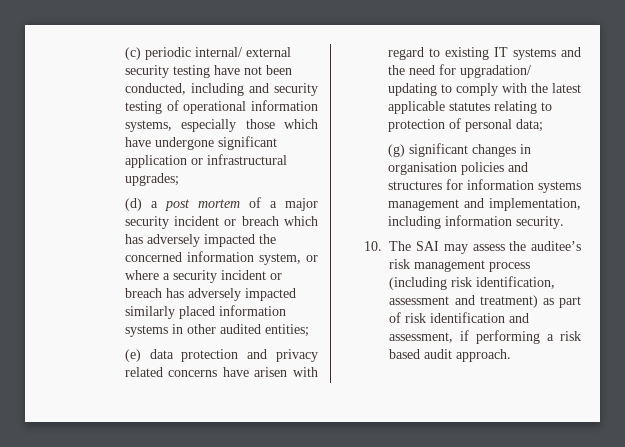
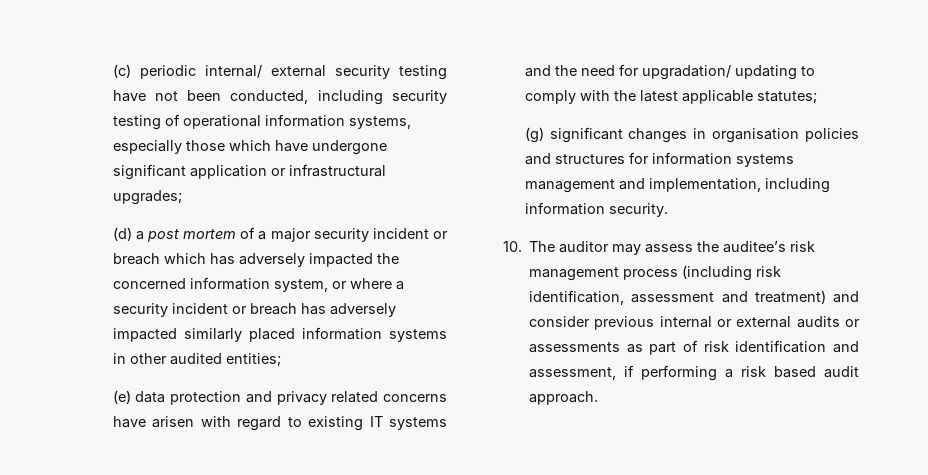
- (c) periodic internal/ external security testing have not been conducted, including and security testing of operational information systems, especially those which have undergone significant application or infrastructural upgrades;
+ (c) periodic internal/ external security testing have not been conducted, including security testing of operational information systems, especially those which have undergone significant application or infrastructural upgrades;
- (e) data protection and privacy related concerns have arisen with regard to existing IT systems and the need for upgradation/ updating to comply with the latest applicable statutes relating to protection of personal data;
+ (e) data protection and privacy related concerns have arisen with regard to existing IT systems and the need for upgradation/ updating to comply with the latest applicable statutes;
- 10. The SAI may assess the auditee’s risk management process (including risk identification, assessment and treatment) as part of risk identification and assessment, if performing a risk based audit approach.
+ 10. The auditor may assess the auditee’s risk management process (including risk identification, assessment and treatment) and consider previous internal or external audits or assessments as part of risk identification and assessment, if performing a risk based audit approach.

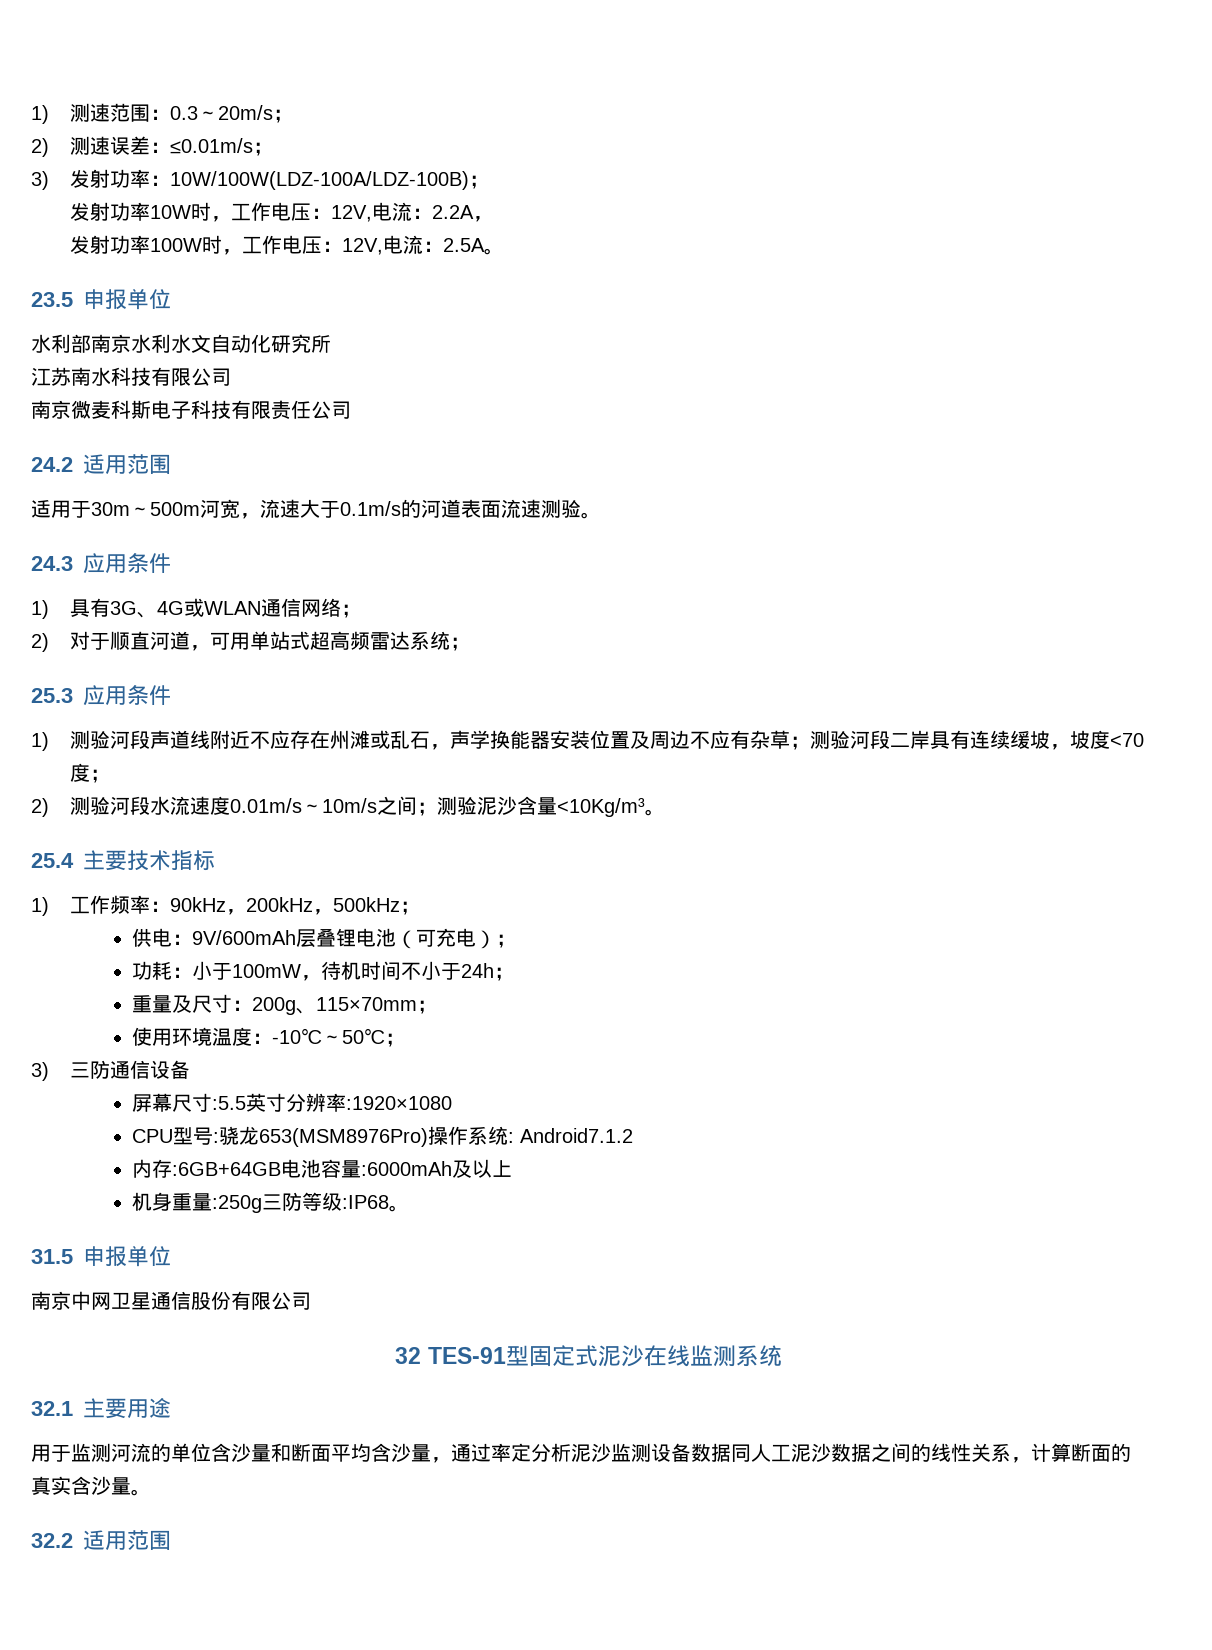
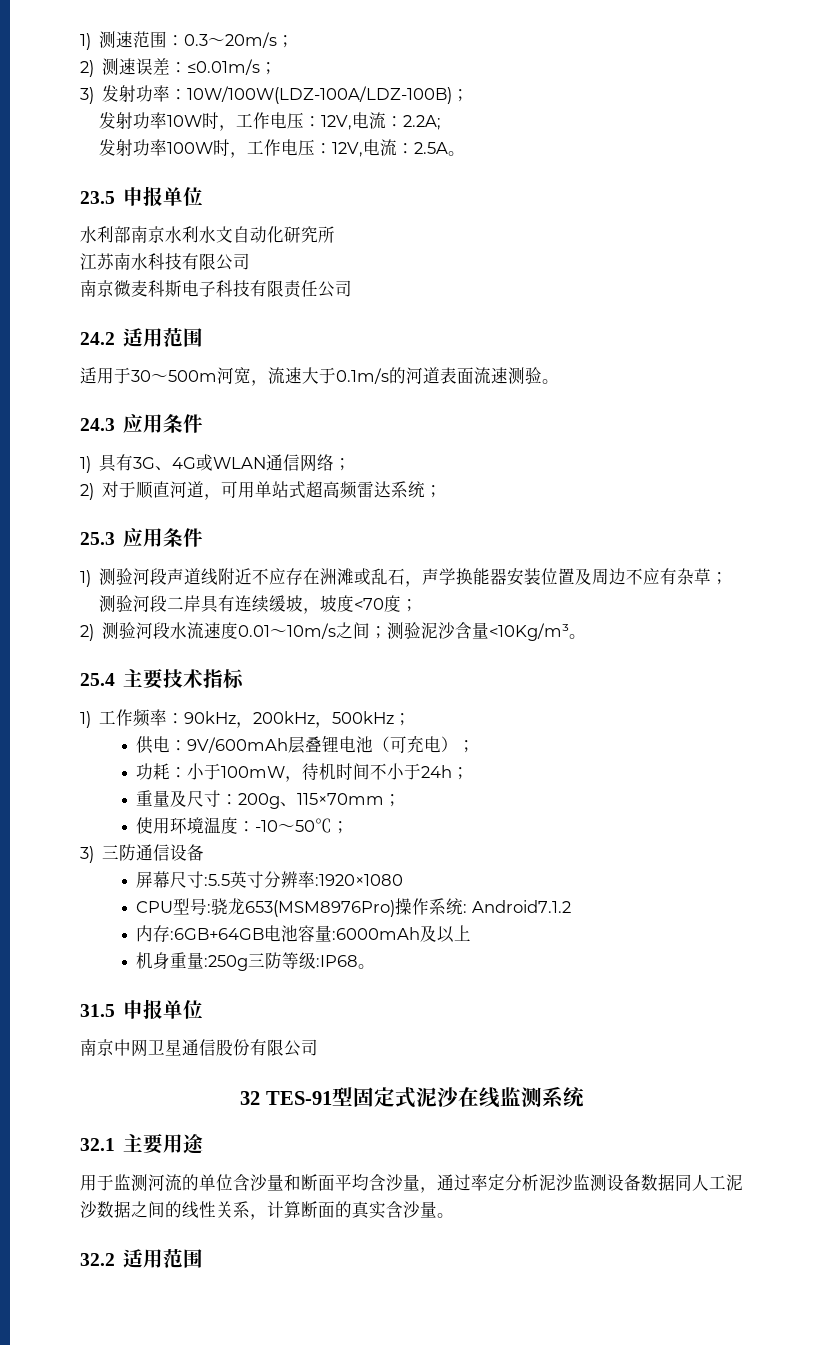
- 发射功率10W时，工作电压：12V,电流：2.2A，
+ 发射功率10W时，工作电压：12V,电流：2.2A;
- 适用于30m～500m河宽，流速大于0.1m/s的河道表面流速测验。
+ 适用于30～500m河宽，流速大于0.1m/s的河道表面流速测验。
- 1)测验河段声道线附近不应存在州滩或乱石，声学换能器安装位置及周边不应有杂草；测验河段二岸具有连续缓坡，坡度<70度；
+ 1)测验河段声道线附近不应存在洲滩或乱石，声学换能器安装位置及周边不应有杂草；测验河段二岸具有连续缓坡，坡度<70度；
- 2)测验河段水流速度0.01m/s～10m/s之间；测验泥沙含量<10Kg/m³。
+ 2)测验河段水流速度0.01～10m/s之间；测验泥沙含量<10Kg/m³。
- 使用环境温度：-10℃～50℃；
+ 使用环境温度：-10～50℃；

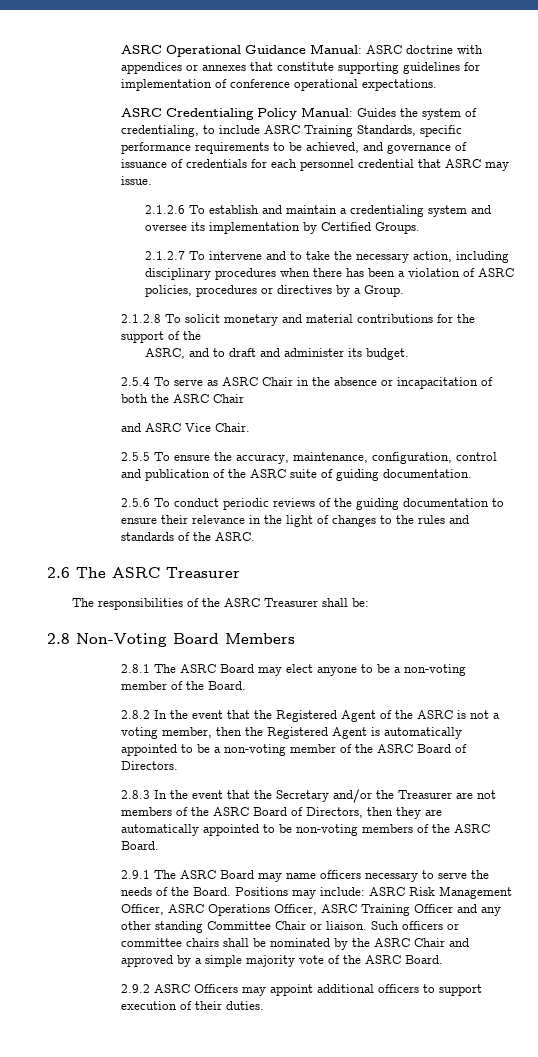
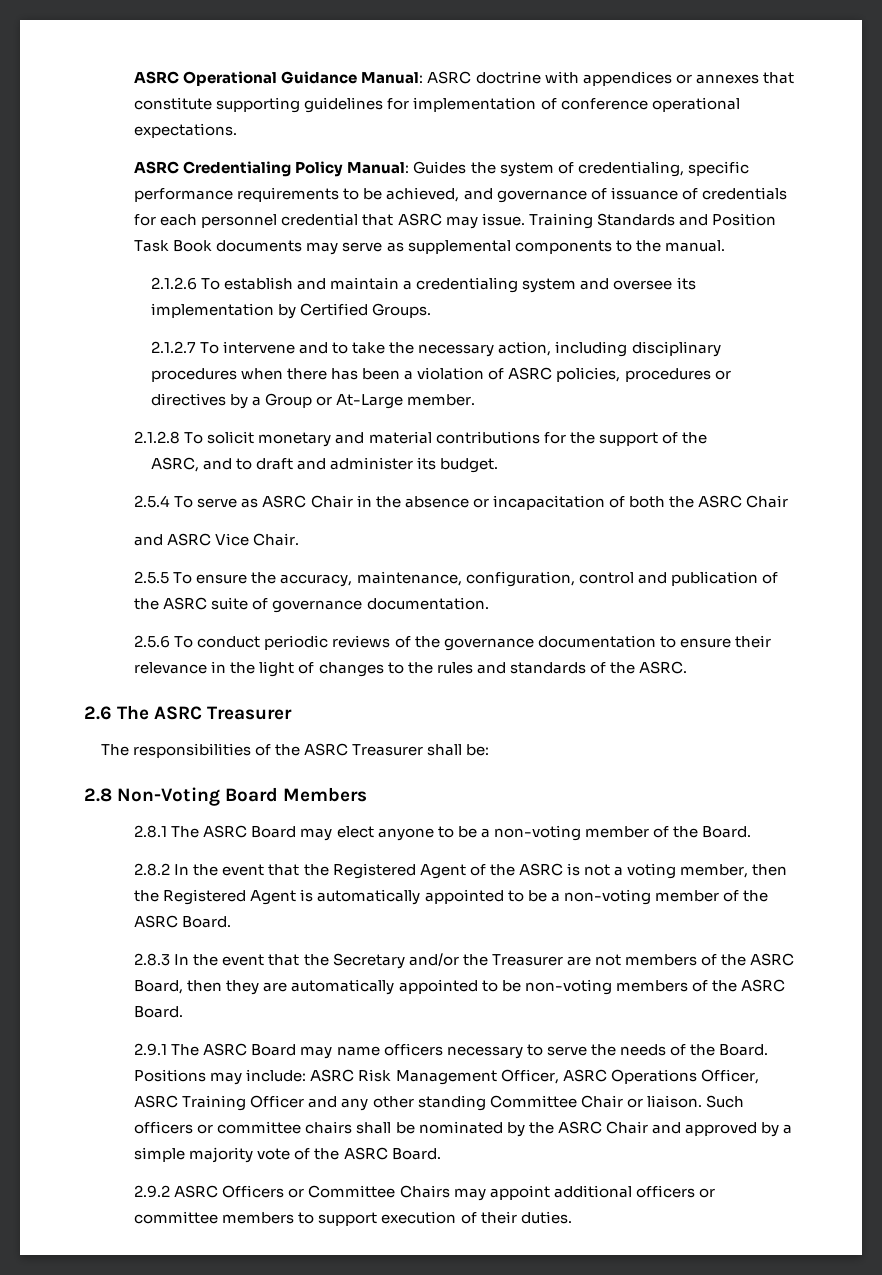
- ASRC Credentialing Policy Manual: Guides the system of credentialing, to include ASRC Training Standards, specific performance requirements to be achieved, and governance of issuance of credentials for each personnel credential that ASRC may issue.
+ ASRC Credentialing Policy Manual: Guides the system of credentialing, specific performance requirements to be achieved, and governance of issuance of credentials for each personnel credential that ASRC may issue. Training Standards and Position Task Book documents may serve as supplemental components to the manual.
- 2.1.2.7 To intervene and to take the necessary action, including disciplinary procedures when there has been a violation of ASRC policies, procedures or directives by a Group.
+ 2.1.2.7 To intervene and to take the necessary action, including disciplinary procedures when there has been a violation of ASRC policies, procedures or directives by a Group or At-Large member.
- 2.5.5 To ensure the accuracy, maintenance, configuration, control and publication of the ASRC suite of guiding documentation.
+ 2.5.5 To ensure the accuracy, maintenance, configuration, control and publication of the ASRC suite of governance documentation.
- 2.5.6 To conduct periodic reviews of the guiding documentation to ensure their relevance in the light of changes to the rules and standards of the ASRC.
+ 2.5.6 To conduct periodic reviews of the governance documentation to ensure their relevance in the light of changes to the rules and standards of the ASRC.
- 2.8.2 In the event that the Registered Agent of the ASRC is not a voting member, then the Registered Agent is automatically appointed to be a non-voting member of the ASRC Board of Directors.
+ 2.8.2 In the event that the Registered Agent of the ASRC is not a voting member, then the Registered Agent is automatically appointed to be a non-voting member of the ASRC Board.
- 2.8.3 In the event that the Secretary and/or the Treasurer are not members of the ASRC Board of Directors, then they are automatically appointed to be non-voting members of the ASRC Board.
+ 2.8.3 In the event that the Secretary and/or the Treasurer are not members of the ASRC Board, then they are automatically appointed to be non-voting members of the ASRC Board.
- 2.9.2 ASRC Officers may appoint additional officers to support execution of their duties.
+ 2.9.2 ASRC Officers or Committee Chairs may appoint additional officers or committee members to support execution of their duties.

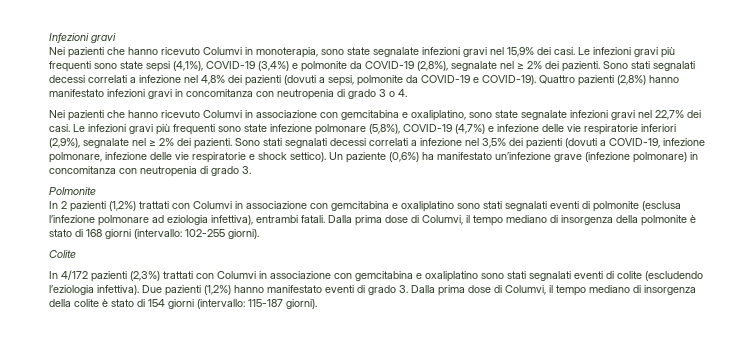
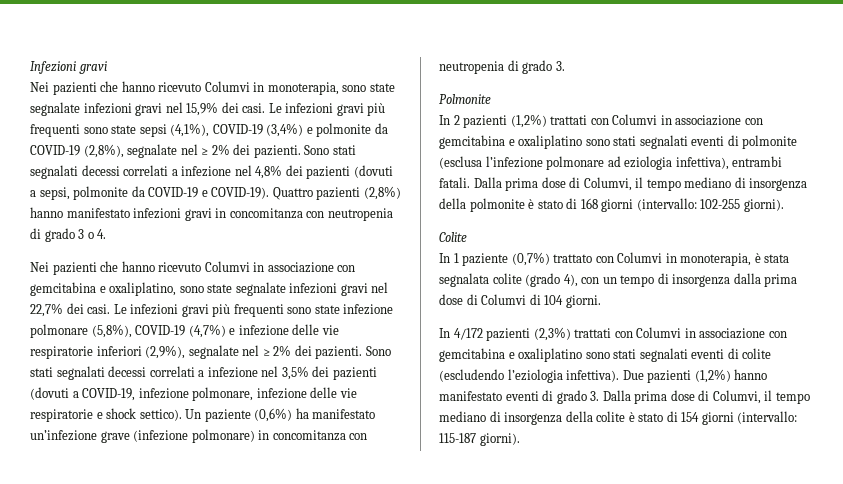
+ In 1 paziente (0,7%) trattato con Columvi in monoterapia, è stata segnalata colite (grado 4), con un tempo di insorgenza dalla prima dose di Columvi di 104 giorni.

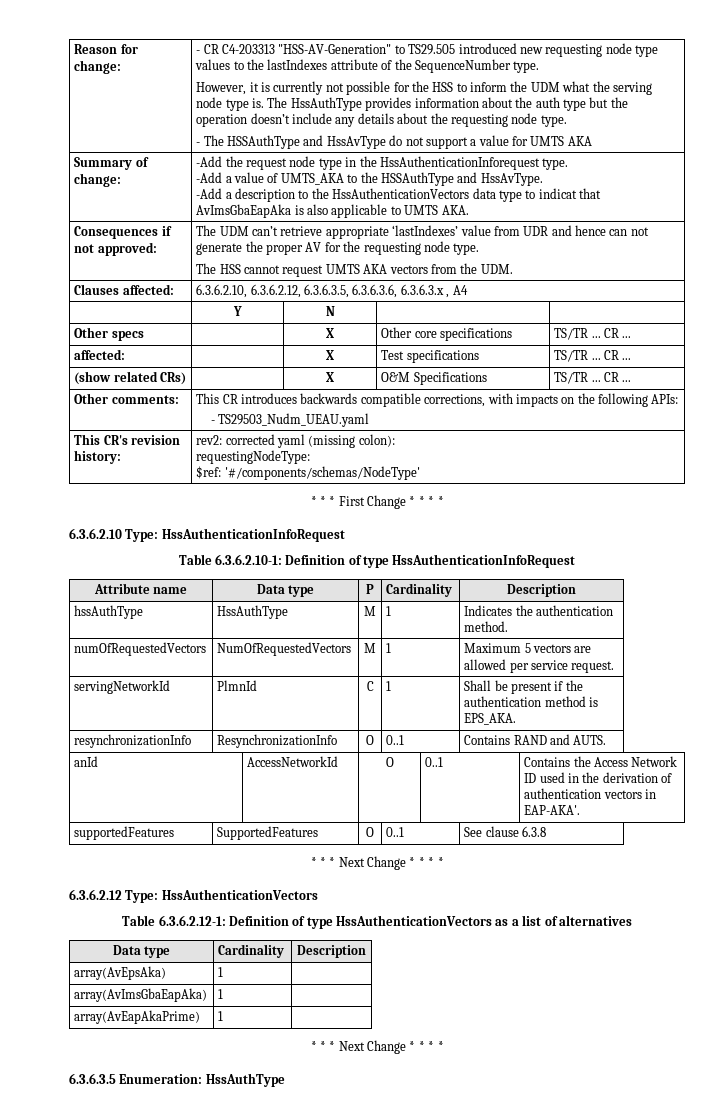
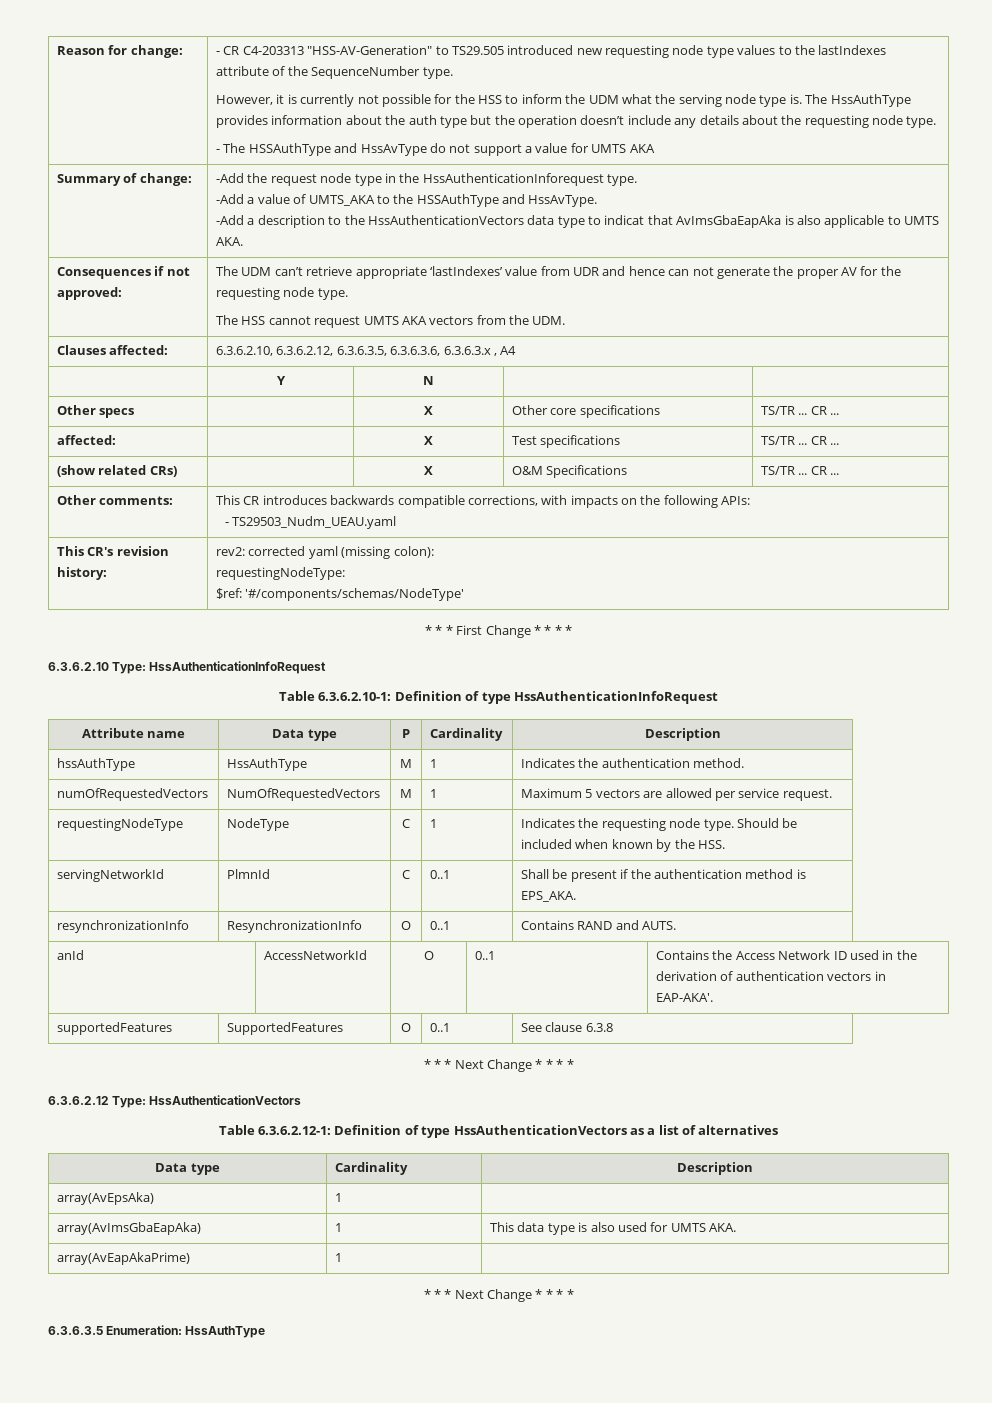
+ requestingNodeType | NodeType | C | 1 | Indicates the requesting node type. Should be included when known by the HSS.
- servingNetworkId | PlmnId | C | 1 | Shall be present if the authentication method is EPS_AKA.
+ servingNetworkId | PlmnId | C | 0..1 | Shall be present if the authentication method is EPS_AKA.
- array(AvImsGbaEapAka) | 1 |
+ array(AvImsGbaEapAka) | 1 | This data type is also used for UMTS AKA.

________________

§ Your instructions: Copy out the line holding "0..1 | Shall". Then copy every later line of the data, unchanged, through the last one.

§ Written response:
+ servingNetworkId | PlmnId | C | 0..1 | Shall be present if the authentication method is EPS_AKA.
- array(AvImsGbaEapAka) | 1 |
+ array(AvImsGbaEapAka) | 1 | This data type is also used for UMTS AKA.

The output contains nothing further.